> **Activity**
Show each line of the data below in which "radius" occurs.

> **Available data**

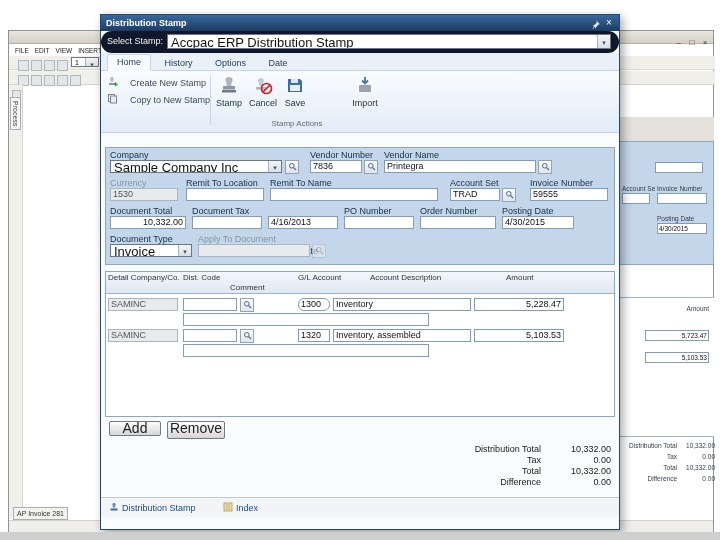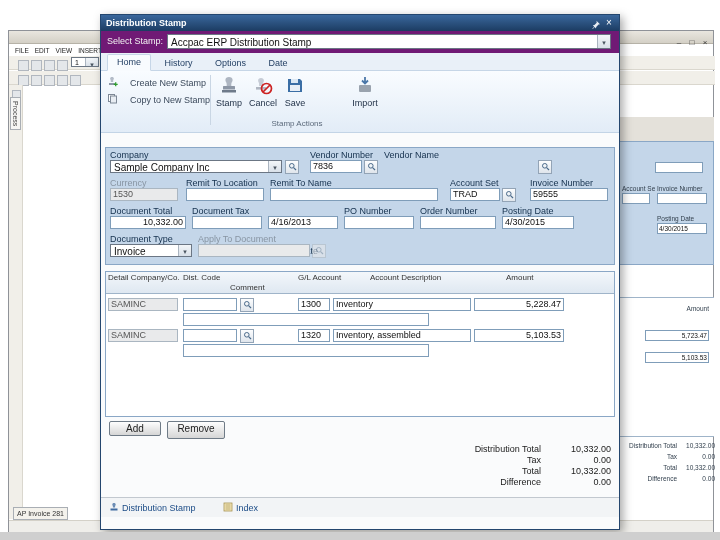--- a/index.html
+++ b/index.html
@@ -14,23 +14,23 @@
   .menu span{margin-right:6px;}
   .tbar{background:#f1efe9;border-bottom:1px solid #dad7ce;}
   .icon-sq{display:inline-block;width:9px;height:9px;background:#e4e7ea;border:1px solid #b1b7bf;margin:1px 1px;vertical-align:middle;}
   .vtab{writing-mode:vertical-rl;font-size:7px;color:#444;background:#f6f6f4;border:1px solid #a9aeb4;padding:3px 1px;}
   .doc-tab{font-size:7px;color:#333;background:#f4f2ec;border:1px solid #a9aeb4;padding:1px 3px;line-height:9px;}
   .xs{font-size:6.5px;color:#33404e;line-height:9px;white-space:nowrap;overflow:hidden;}
   .fxs{background:#fff;border:1px solid #7f9db9;font-size:6.5px;line-height:9px;height:11px;padding:0 1px;color:#111;overflow:hidden;white-space:nowrap;}
   
   .dlg{background:#fafbfc;border:1px solid #24466e;box-shadow:3px 3px 9px rgba(0,0,0,.35);}
   .dlg-title{background:linear-gradient(#3a679c,#1c3c62);color:#fff;font-size:9px;font-weight:bold;line-height:16px;padding-left:5px;}
-  .sel-row{background:#701a75;}
+  .sel-row{background:#0f172a;border-radius:11px;}
   .sel-lbl{color:#f2f2f2;font-size:9px;line-height:15px;white-space:nowrap;}
-  .combo{background:#fff;border:1px solid #6b7684;font-size:10px;line-height:13px;padding-left:3px;color:#111;overflow:hidden;white-space:nowrap;}
+  .combo{background:#fff;border:1px solid #6b7684;font-size:13px;line-height:13px;padding-left:3px;color:#111;overflow:hidden;white-space:nowrap;}
   .combo .arr{position:absolute;right:0;top:0;bottom:0;width:12px;background:linear-gradient(#f3f6f9,#d9e0e8);border-left:1px solid #aab4c0;color:#4a5560;font-size:7px;text-align:center;}
   .combo .arr::after{content:"▾";line-height:13px;}
   .tabrow{background:#e9f0f8;border-bottom:1px solid #c6d6e7;}
   .rtab{display:inline-block;font-size:9px;color:#1d3a5f;padding:2px 9px 3px;vertical-align:bottom;}
   .rtab.active{background:#f8fbfe;border:1px solid #c6d6e7;border-bottom:1px solid #f8fbfe;border-radius:2px 2px 0 0;}
   .ribbon{background:linear-gradient(#f9fcff,#e2ecf7);border-bottom:1px solid #c3d4e6;}
   .sbtn{display:flex;align-items:center;gap:12px;font-size:9px;color:#3c4a5c;height:17px;padding-left:2px;white-space:nowrap;}
   .lbtn{position:absolute;display:flex;flex-direction:column;align-items:center;font-size:9px;color:#24344a;padding-top:2px;}
   .lbtn svg{margin-bottom:1px;}
   .sep{background:#c9d6e4;}
@@ -39,21 +39,21 @@
   .lbl{font-size:9px;color:#14304d;white-space:nowrap;line-height:10px;}
   .lbl.dis{color:#8895a3;}
   .field{background:#fff;border:1px solid #7f9db9;font-size:9px;line-height:11px;height:13px;padding:0 2px;color:#111;overflow:hidden;white-space:nowrap;}
   .field.dis{background:#e9eaeb;border-color:#aab6c1;color:#555;}
   .num{text-align:right;}
   .sqbtn{background:linear-gradient(#fcfdfe,#dfe5ec);border:1px solid #93a4b6;text-align:center;line-height:10px;padding:0;}
   .sqbtn.dis{background:#e6e8ea;border-color:#b3bcc4;opacity:.6;}
   .grid{background:#fff;border:1px solid #8aa7c6;}
   .ghead{background:linear-gradient(#f3f7fb,#dfe8f1);border-bottom:1px solid #9fb4c9;}
   .h{position:absolute;font-size:8px;color:#333;white-space:nowrap;overflow:hidden;}
-  .pushbtn{background:linear-gradient(#fefefe,#d6d6d6);border:1px solid #6f7b87;border-radius:2px;font-size:10px;color:#222;text-align:center;line-height:13px;}
+  .pushbtn{background:linear-gradient(#fefefe,#d6d6d6);border:1px solid #6f7b87;border-radius:2px;font-size:14px;color:#222;text-align:center;line-height:13px;}
   .tot{font-size:9px;color:#222;text-align:right;white-space:nowrap;}
   .ftabs{border-top:1px solid #c2c8cf;background:#f2f4f6;}
   .ftab{position:absolute;display:inline-flex;align-items:center;gap:3px;font-size:9px;color:#1c4c87;white-space:nowrap;}
 </style>
 </head>
 <body>
 
 <div id="page">
 
   <div class="abs bgwin" style="left:8px;top:30px;width:706px;height:502px;">
@@ -197,20 +197,21 @@
             <circle cx="3.8" cy="3.8" r="2.3" fill="none" stroke="#4a6a8a" stroke-width="1"></circle>
             <line x1="5.6" y1="5.6" x2="8" y2="8" stroke="#4a6a8a" stroke-width="1.2"></line>
           </svg></div>
       <span class="abs lbl" style="left:204px;top:2px;">Vendor Number</span>
       <div class="abs field" style="left:204px;top:12px;width:52px;">7836</div>
       <div class="abs sqbtn" style="left:258px;top:12px;width:14px;height:14px;"><svg width="9" height="9" viewBox="0 0 9 9">
             <circle cx="3.8" cy="3.8" r="2.3" fill="none" stroke="#4a6a8a" stroke-width="1"></circle>
             <line x1="5.6" y1="5.6" x2="8" y2="8" stroke="#4a6a8a" stroke-width="1.2"></line>
           </svg></div>
       <span class="abs lbl" style="left:278px;top:2px;">Vendor Name</span>
+      <div class="abs field" style="left:278px;top:12px;width:152px;">Printegra</div>
       <div class="abs sqbtn" style="left:432px;top:12px;width:14px;height:14px;"><svg width="9" height="9" viewBox="0 0 9 9">
             <circle cx="3.8" cy="3.8" r="2.3" fill="none" stroke="#4a6a8a" stroke-width="1"></circle>
             <line x1="5.6" y1="5.6" x2="8" y2="8" stroke="#4a6a8a" stroke-width="1.2"></line>
           </svg></div>
 
       <span class="abs lbl dis" style="left:4px;top:30px;">Currency</span>
       <div class="abs field dis" style="left:4px;top:40px;width:68px;">1530</div>
       <span class="abs lbl" style="left:80px;top:30px;">Remit To Location</span>
       <div class="abs field" style="left:80px;top:40px;width:78px;"></div>
       <span class="abs lbl" style="left:164px;top:30px;">Remit To Name</span>
@@ -256,21 +257,21 @@
         <span class="h" style="left:400px;top:1px;width:58px;">Amount</span>
         <span class="h" style="left:124px;top:11px;width:60px;">Comment</span>
       </div>
 
       <div class="abs field dis" style="left:2px;top:26px;width:70px;">SAMINC</div>
       <div class="abs field" style="left:77px;top:26px;width:54px;"></div>
       <div class="abs sqbtn" style="left:134px;top:26px;width:14px;height:14px;"><svg width="9" height="9" viewBox="0 0 9 9">
             <circle cx="3.8" cy="3.8" r="2.3" fill="none" stroke="#4a6a8a" stroke-width="1"></circle>
             <line x1="5.6" y1="5.6" x2="8" y2="8" stroke="#4a6a8a" stroke-width="1.2"></line>
           </svg></div>
-      <div class="abs field" style="left:192px;top:26px;width:32px;">1300</div>
+      <div class="abs field" style="left:192px;top:26px;width:32px;border-radius:6px;">1300</div>
       <div class="abs field" style="left:227px;top:26px;width:138px;">Inventory</div>
       <div class="abs field num" style="left:368px;top:26px;width:90px;">5,228.47</div>
       <div class="abs field" style="left:77px;top:41px;width:246px;"></div>
 
       <div class="abs field dis" style="left:2px;top:57px;width:70px;">SAMINC</div>
       <div class="abs field" style="left:77px;top:57px;width:54px;"></div>
       <div class="abs sqbtn" style="left:134px;top:57px;width:14px;height:14px;"><svg width="9" height="9" viewBox="0 0 9 9">
             <circle cx="3.8" cy="3.8" r="2.3" fill="none" stroke="#4a6a8a" stroke-width="1"></circle>
             <line x1="5.6" y1="5.6" x2="8" y2="8" stroke="#4a6a8a" stroke-width="1.2"></line>
           </svg></div>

> **Result of the task**
+  .sel-row{background:#0f172a;border-radius:11px;}
   .rtab.active{background:#f8fbfe;border:1px solid #c6d6e7;border-bottom:1px solid #f8fbfe;border-radius:2px 2px 0 0;}
-  .pushbtn{background:linear-gradient(#fefefe,#d6d6d6);border:1px solid #6f7b87;border-radius:2px;font-size:10px;color:#222;text-align:center;line-height:13px;}
+  .pushbtn{background:linear-gradient(#fefefe,#d6d6d6);border:1px solid #6f7b87;border-radius:2px;font-size:14px;color:#222;text-align:center;line-height:13px;}
+      <div class="abs field" style="left:192px;top:26px;width:32px;border-radius:6px;">1300</div>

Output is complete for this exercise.